(PROVIDED DATA begins)

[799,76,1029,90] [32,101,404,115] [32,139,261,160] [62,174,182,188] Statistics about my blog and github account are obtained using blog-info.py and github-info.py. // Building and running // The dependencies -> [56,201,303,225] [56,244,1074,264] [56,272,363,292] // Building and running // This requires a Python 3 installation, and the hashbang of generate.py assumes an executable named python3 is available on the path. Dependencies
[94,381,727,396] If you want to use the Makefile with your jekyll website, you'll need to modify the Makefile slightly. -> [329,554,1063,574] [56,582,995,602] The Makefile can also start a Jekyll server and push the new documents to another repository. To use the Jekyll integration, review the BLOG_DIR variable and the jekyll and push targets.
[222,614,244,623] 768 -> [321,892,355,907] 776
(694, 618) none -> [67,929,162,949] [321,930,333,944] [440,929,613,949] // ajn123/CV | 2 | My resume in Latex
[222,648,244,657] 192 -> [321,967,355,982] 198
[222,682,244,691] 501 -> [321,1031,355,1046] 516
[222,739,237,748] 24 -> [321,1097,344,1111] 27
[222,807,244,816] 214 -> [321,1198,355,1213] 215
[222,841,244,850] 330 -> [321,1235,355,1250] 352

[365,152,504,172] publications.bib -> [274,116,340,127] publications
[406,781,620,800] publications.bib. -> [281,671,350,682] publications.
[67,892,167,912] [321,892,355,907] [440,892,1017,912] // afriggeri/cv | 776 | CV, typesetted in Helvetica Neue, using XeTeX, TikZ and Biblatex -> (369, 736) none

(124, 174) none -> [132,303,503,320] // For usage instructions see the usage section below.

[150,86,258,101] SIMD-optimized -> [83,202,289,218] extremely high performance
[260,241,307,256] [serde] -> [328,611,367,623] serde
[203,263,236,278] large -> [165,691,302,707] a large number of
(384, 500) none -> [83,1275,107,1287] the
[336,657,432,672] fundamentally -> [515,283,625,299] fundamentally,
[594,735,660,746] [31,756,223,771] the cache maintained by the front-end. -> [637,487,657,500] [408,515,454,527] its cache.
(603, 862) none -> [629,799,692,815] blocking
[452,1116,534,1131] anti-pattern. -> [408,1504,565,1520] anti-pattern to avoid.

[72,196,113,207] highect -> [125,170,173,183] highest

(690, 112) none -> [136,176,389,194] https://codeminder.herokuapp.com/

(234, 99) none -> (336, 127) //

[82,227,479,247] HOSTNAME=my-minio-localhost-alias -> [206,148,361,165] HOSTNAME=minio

(PROVIDED DATA ends)

**THE TASK**
Pull out every line in the material above where "using" occurs.

**SOLUTION TO THIS PROBLEM**
[799,76,1029,90] [32,101,404,115] [32,139,261,160] [62,174,182,188] Statistics about my blog and github account are obtained using blog-info.py and github-info.py. // Building and running // The dependencies -> [56,201,303,225] [56,244,1074,264] [56,272,363,292] // Building and running // This requires a Python 3 installation, and the hashbang of generate.py assumes an executable named python3 is available on the path. Dependencies
[67,892,167,912] [321,892,355,907] [440,892,1017,912] // afriggeri/cv | 776 | CV, typesetted in Helvetica Neue, using XeTeX, TikZ and Biblatex -> (369, 736) none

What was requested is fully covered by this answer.